The side effects were much greater in the amitriptyline group,
with 58% reporting side effects and 10% having to drop out because
of them. There were minimal and mild side effects of manipulation,
and no one had to drop out because of them.
The second study is a prospective,
uncontrolled clinical trial of twelve months duration. The trial
consisted of 3 stages: a two month pre-treatment observation
stage, a two month treatment stage, and a two month post-treatment
follow up stage. The initial 32 participants showed statistically
significant improvement in migraine frequency, intensity,
disability and medication use, when compared to initial baseline
levels. At six month follow-up, there was continued statistically
significant improvement.
The third study was a randomized,
controlled trial (RCT) performed by the same group as the second.

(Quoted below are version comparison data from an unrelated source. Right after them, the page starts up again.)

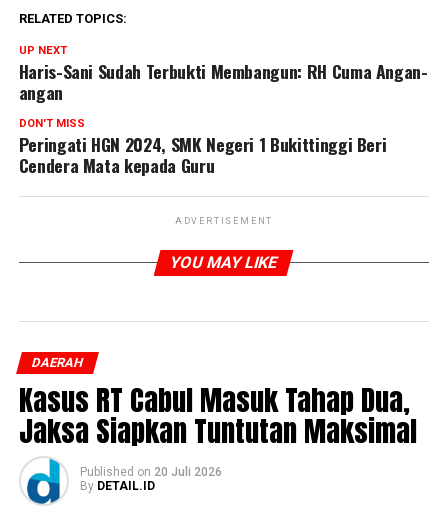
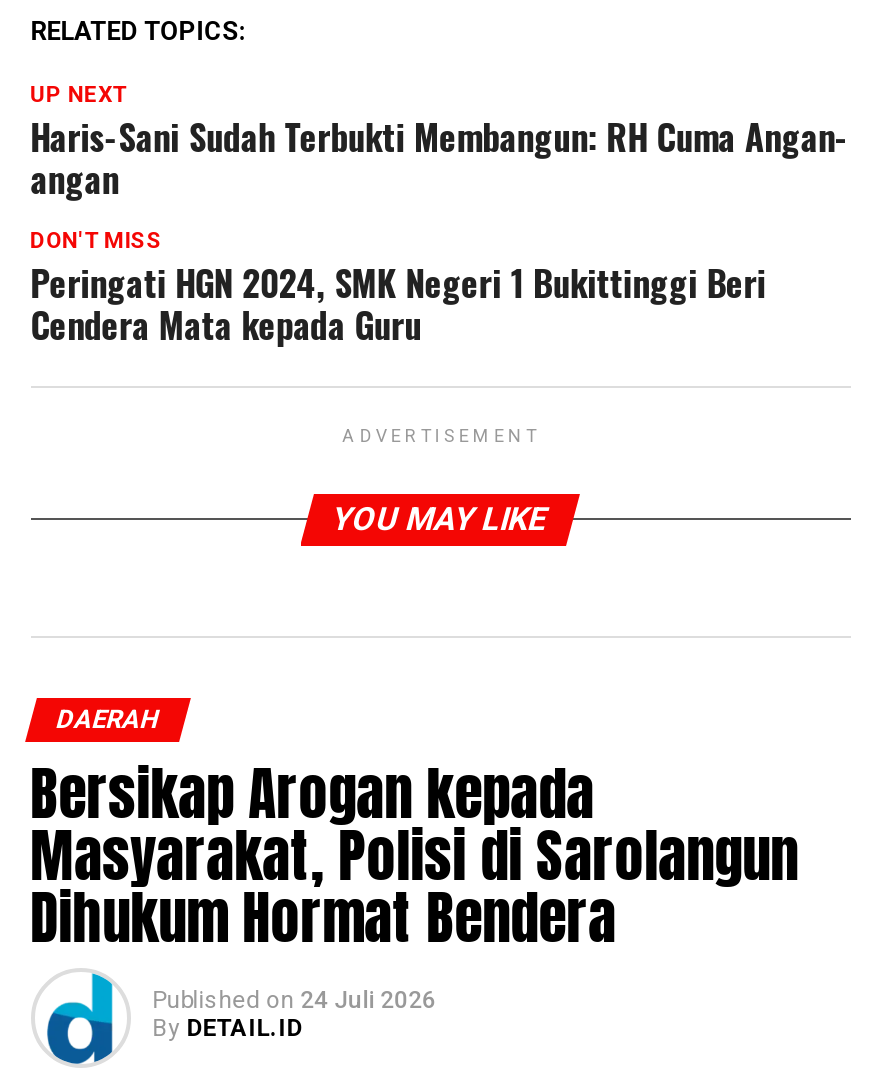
- Kasus RT Cabul Masuk Tahap Dua,
- Jaksa Siapkan Tuntutan Maksimal
- Published on 20 Juli 2026
+ Bersikap Arogan kepada
+ Masyarakat, Polisi di Sarolangun
+ Dihukum Hormat Bendera
+ Published on 24 Juli 2026
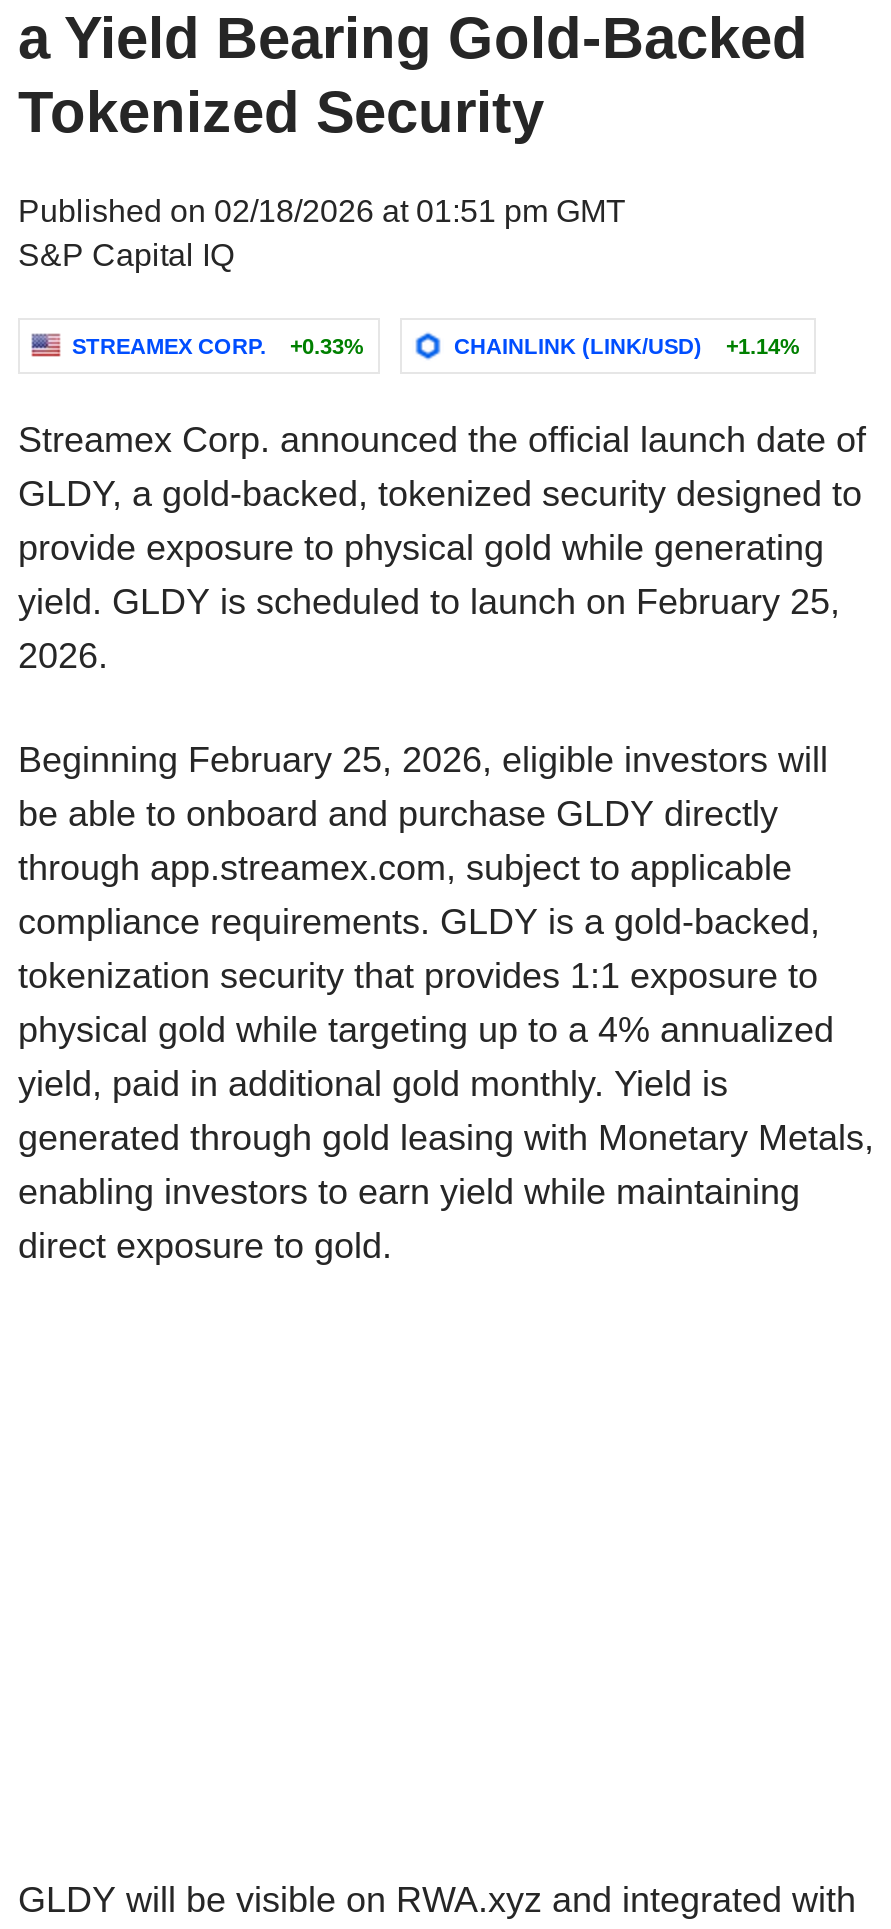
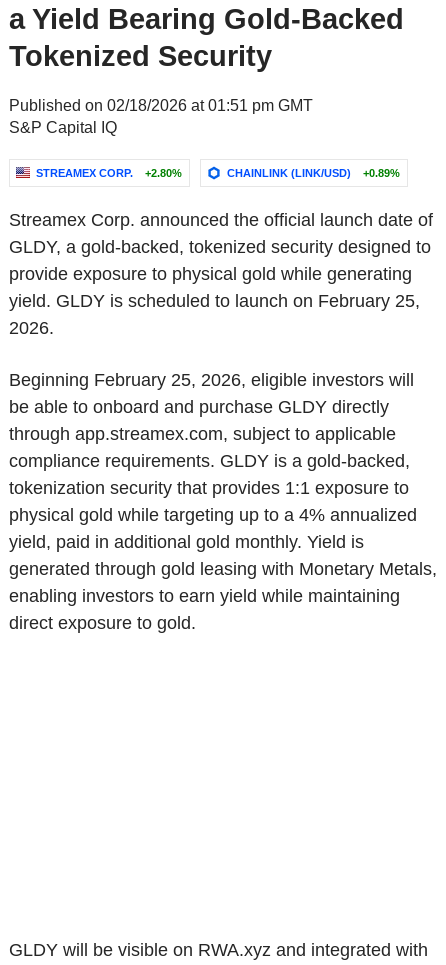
- STREAMEX CORP. +0.33%
+ STREAMEX CORP. +2.80%

- CHAINLINK (LINK/USD) +1.14%
+ CHAINLINK (LINK/USD) +0.89%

Here, 83 subjects were randomized to receive either manipulation
over 2 months, with a maximum of 16 treatments, or detuned
interferential over the same time period. They found that the
average response in the treatment group showed statistically
significant improvement in frequency, duration and medication use
as compared to the control group. They express the results in
other terms by saying that 22% of the treatment group reported
greater than 90% reduction of their migraine and a further 49%
reported significant improvement in the morbidity of each episode.
Only 4.1% of participants reported that their migraine episodes
were worse after the 2 months of treatment, but this was not
sustained at the 2 month follow up.
(Nelson CF, Bronfort G, Evans R et al:
The efficacy of spinal manipulation, amitriptyline and the
combination of both therapies for the prophylaxis of migraine
headache. J Manipulative Physiol Ther 1998; 21(8):511-519)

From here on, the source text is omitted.